Before the shooting at the Tree of Life synagogue in Pittsburgh, we had asked our listeners to call in and tell us where they find connection at this moment when the nation is so very divided. Many of the responses we got were a reminder of how difficult that connection is defined right now. Some of you wrote that you longed for those kinds of places but that these days, common ground is hard to find. But there were a few bright spots.

HEATHER OGILVIE: Every week, I have regularly scheduled conversations with seniors. We call it book club.

GARCIA-NAVARRO: Heather Ogilvie is an outreach librarian at the Bay County Public Library in Panama City, Fla. She says they talk about everything and anything, including politics.
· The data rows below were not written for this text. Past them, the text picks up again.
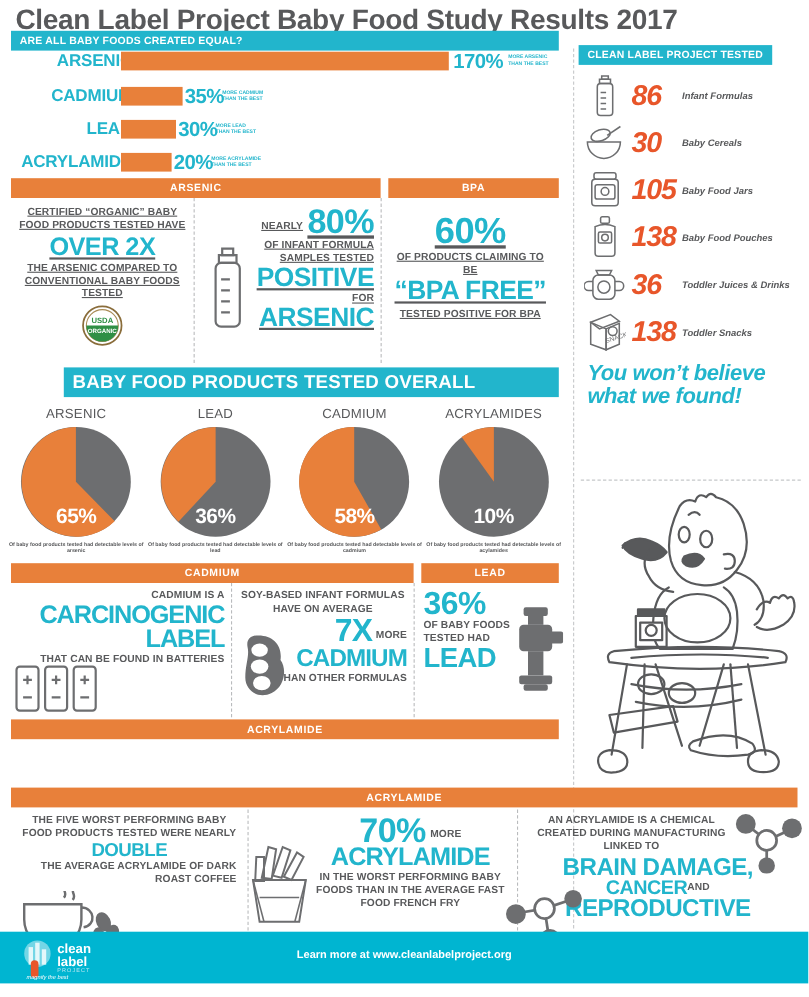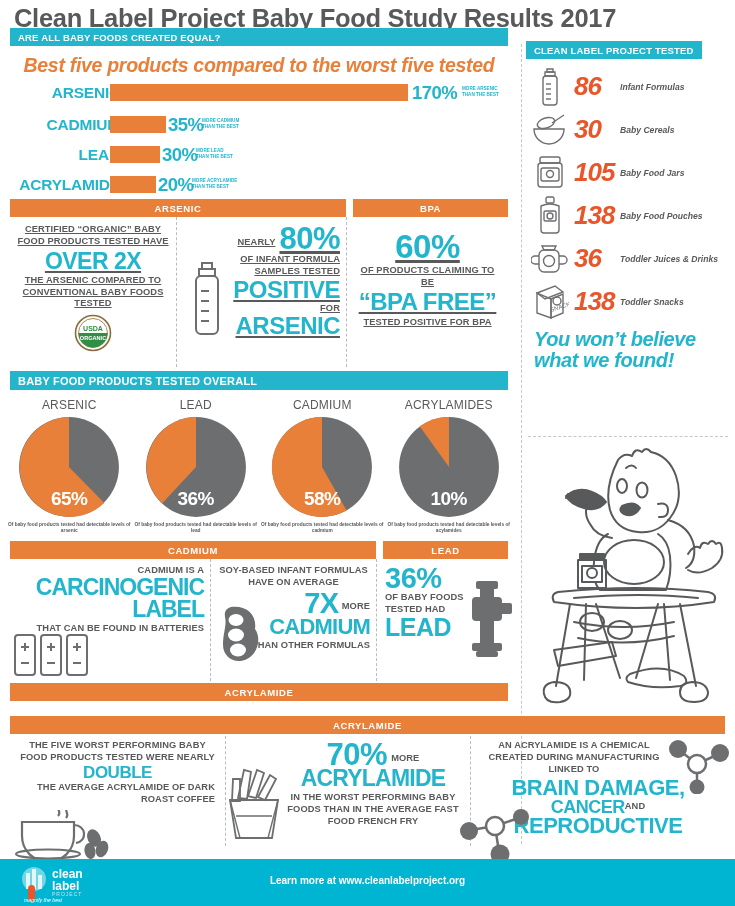"Best five products compared to" div.subhead { html: <div>Best five products compared to the worst five tested</div> -> none }
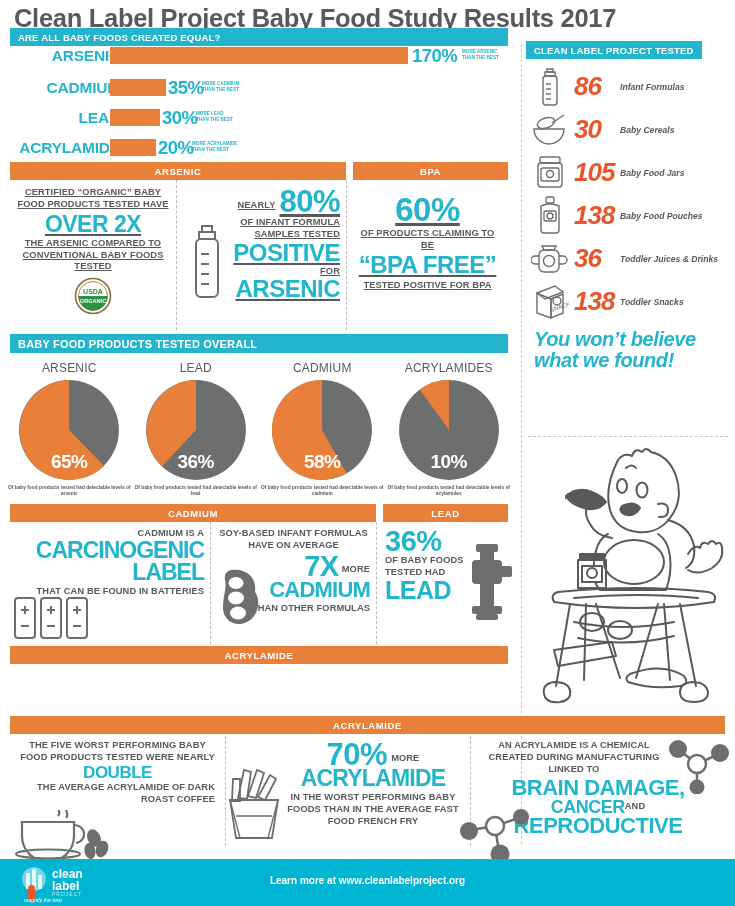"BABY FOOD PRODUCTS TESTED OVERALL" div.teal-header { font-size: 11px -> 17px; margin-left: none -> 48px }
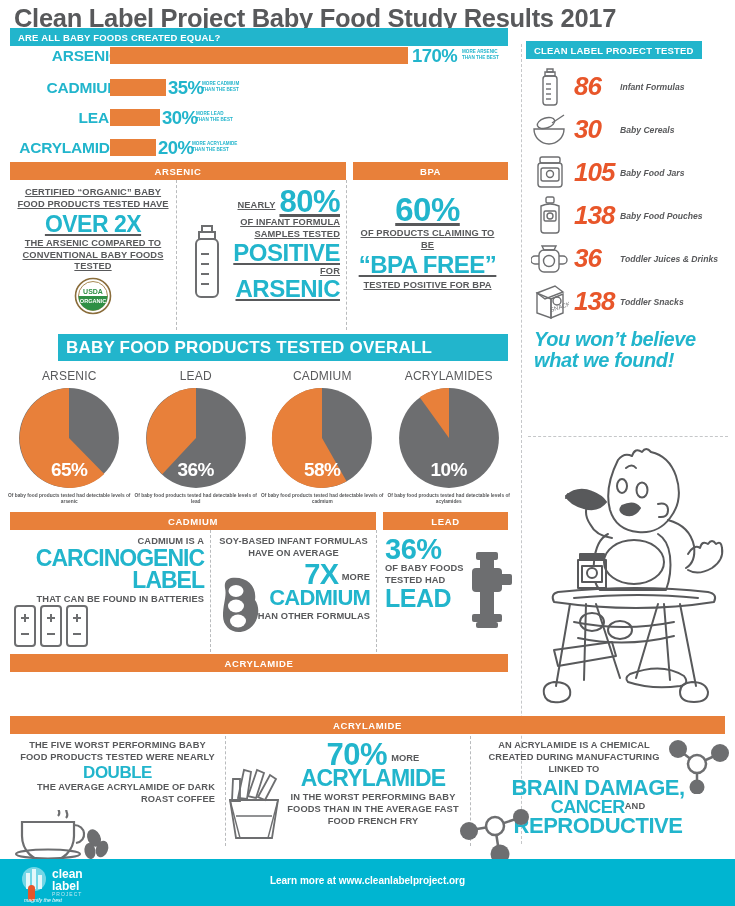"clean" .footer { bottom: 0 -> 12px }
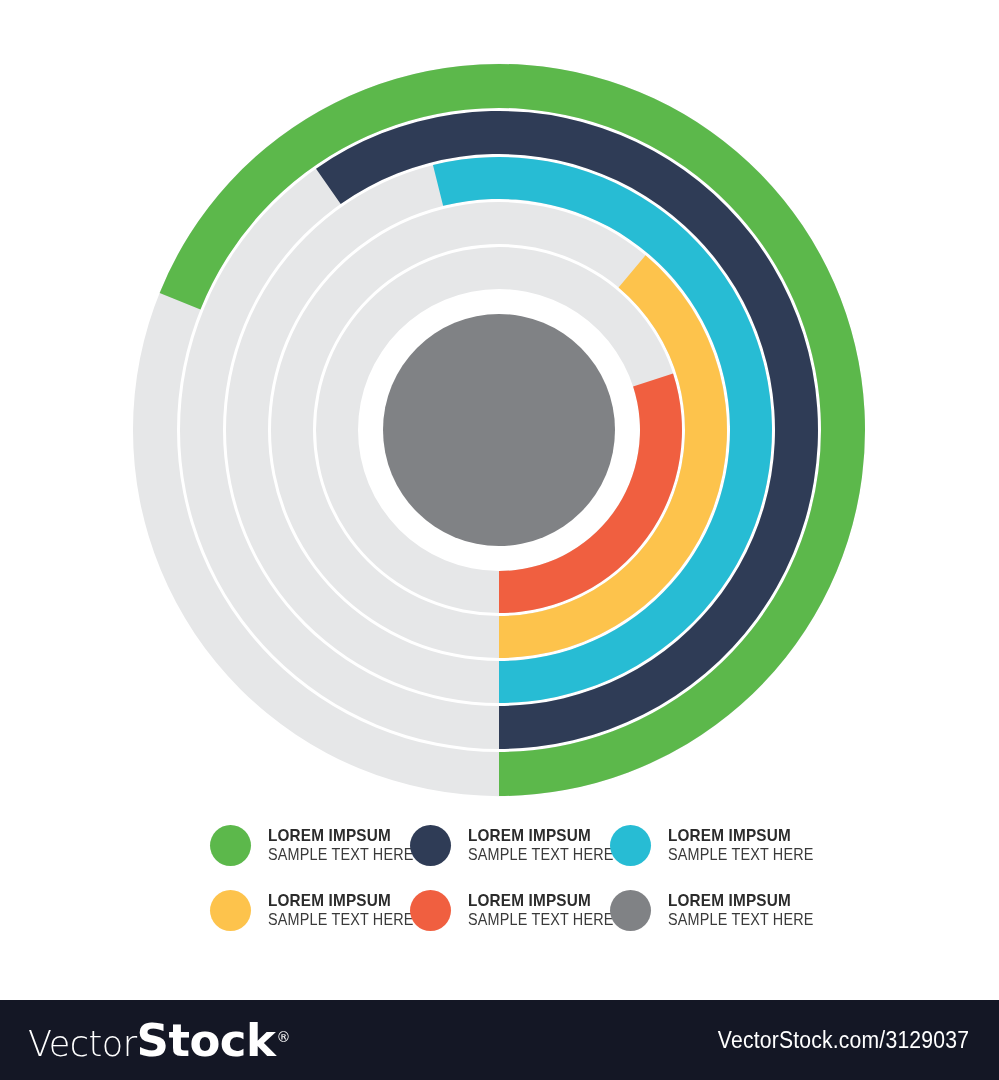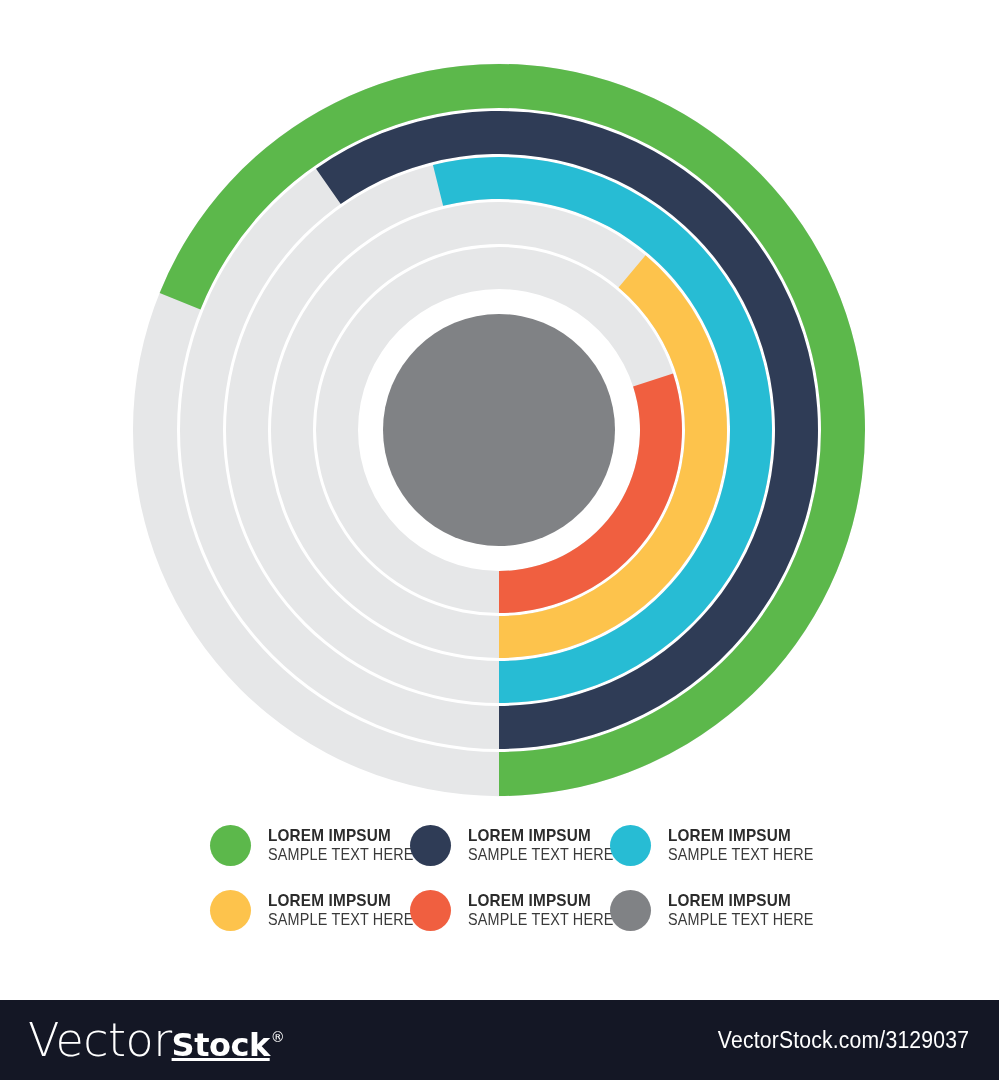"Vector" .logo-vector { font-size: 46px -> 35px }
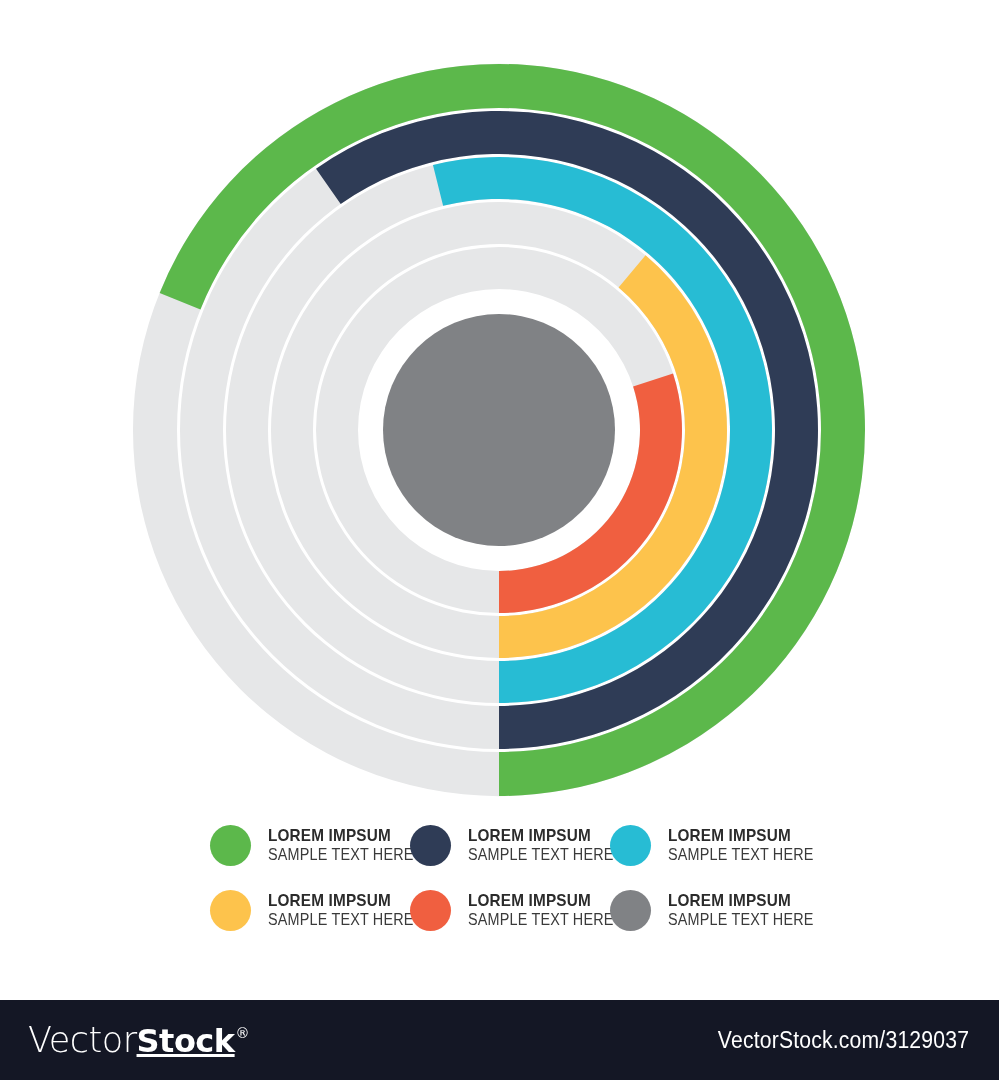"Stock" .logo-stock { font-size: 32px -> 45px; text-decoration: underline -> none }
At one assisted living facility, the club is especially diverse - deeply conservative Floridians, liberal New Englanders, transplants from Europe.

OGILVIE: In this group, where we are all so happy to see one another and so eager to talk, we will soldier on through any topic that comes up. We have some heated moments, but we start as friends. And we close just in time to wander together to the dining room for lunch.

GARCIA-NAVARRO: Many people called in and cited houses of worship as places where they find common ground and a feeling of community. We are thinking today of the Tree of Life synagogue and the community of Squirrel Hill.